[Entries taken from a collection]
_ _ _ _ _ _ _

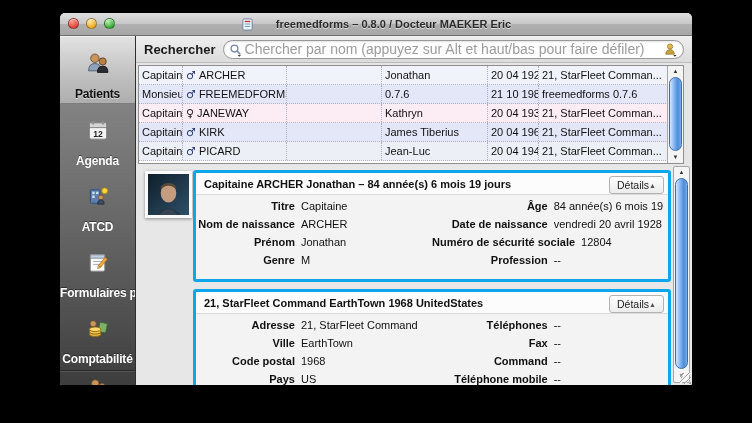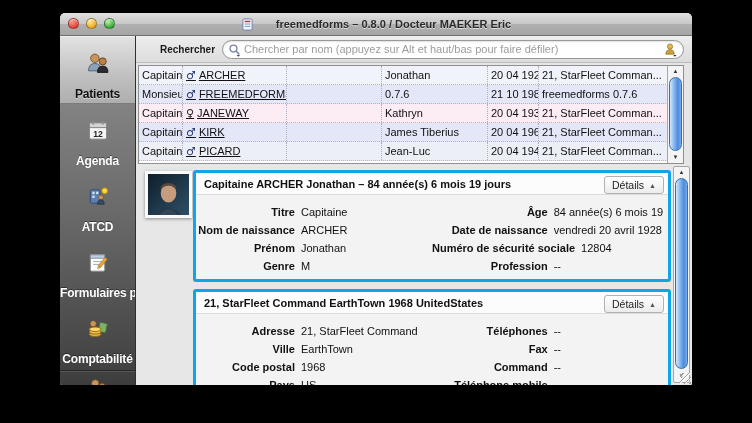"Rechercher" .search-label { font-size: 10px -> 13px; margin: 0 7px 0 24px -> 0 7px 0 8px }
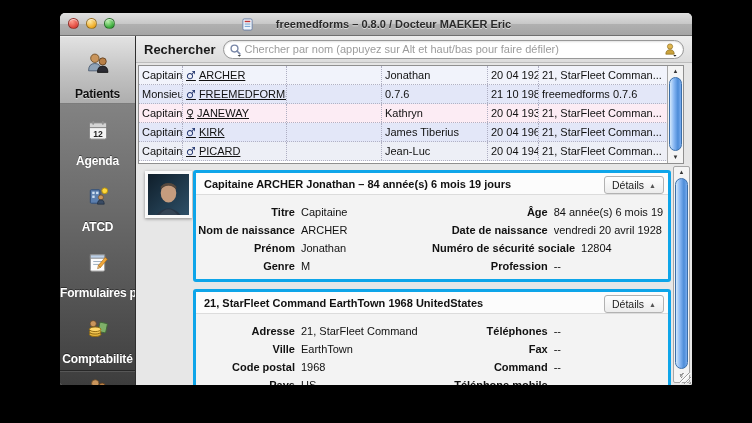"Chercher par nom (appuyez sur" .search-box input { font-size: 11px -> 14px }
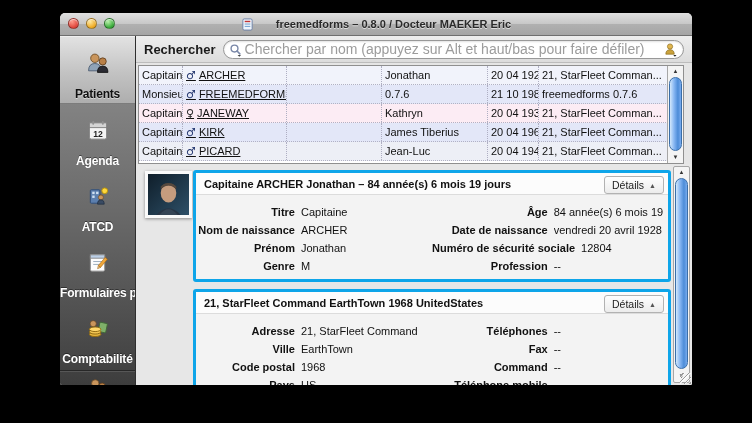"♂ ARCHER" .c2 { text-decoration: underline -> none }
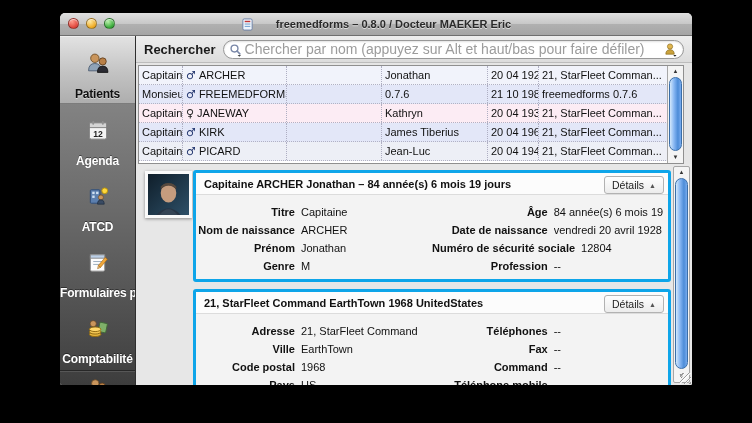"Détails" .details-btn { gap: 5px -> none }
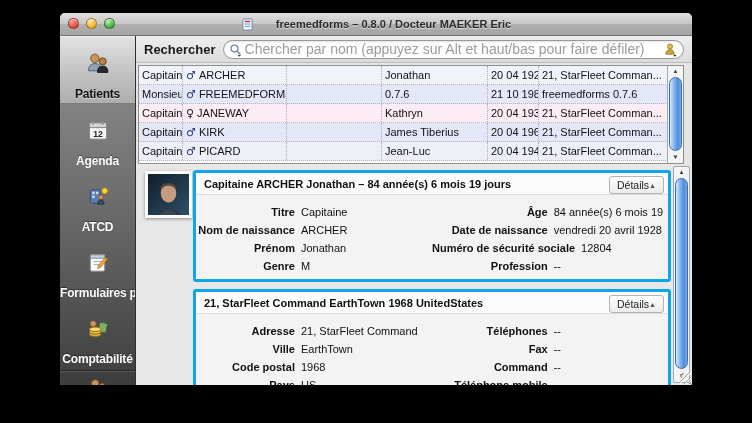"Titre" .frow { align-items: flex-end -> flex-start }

_ _ _ _ _ _ _

◆ **WORK INSTRUCTION**
Reproduce the lines from the line with "par nom (appuyez" through the last line of the entries exactly, including both ends and excluding pictures.

◆ **RESPONSE AREA**
"Chercher par nom (appuyez sur" .search-box input { font-size: 11px -> 14px }
"♂ ARCHER" .c2 { text-decoration: underline -> none }
"Détails" .details-btn { gap: 5px -> none }
"Titre" .frow { align-items: flex-end -> flex-start }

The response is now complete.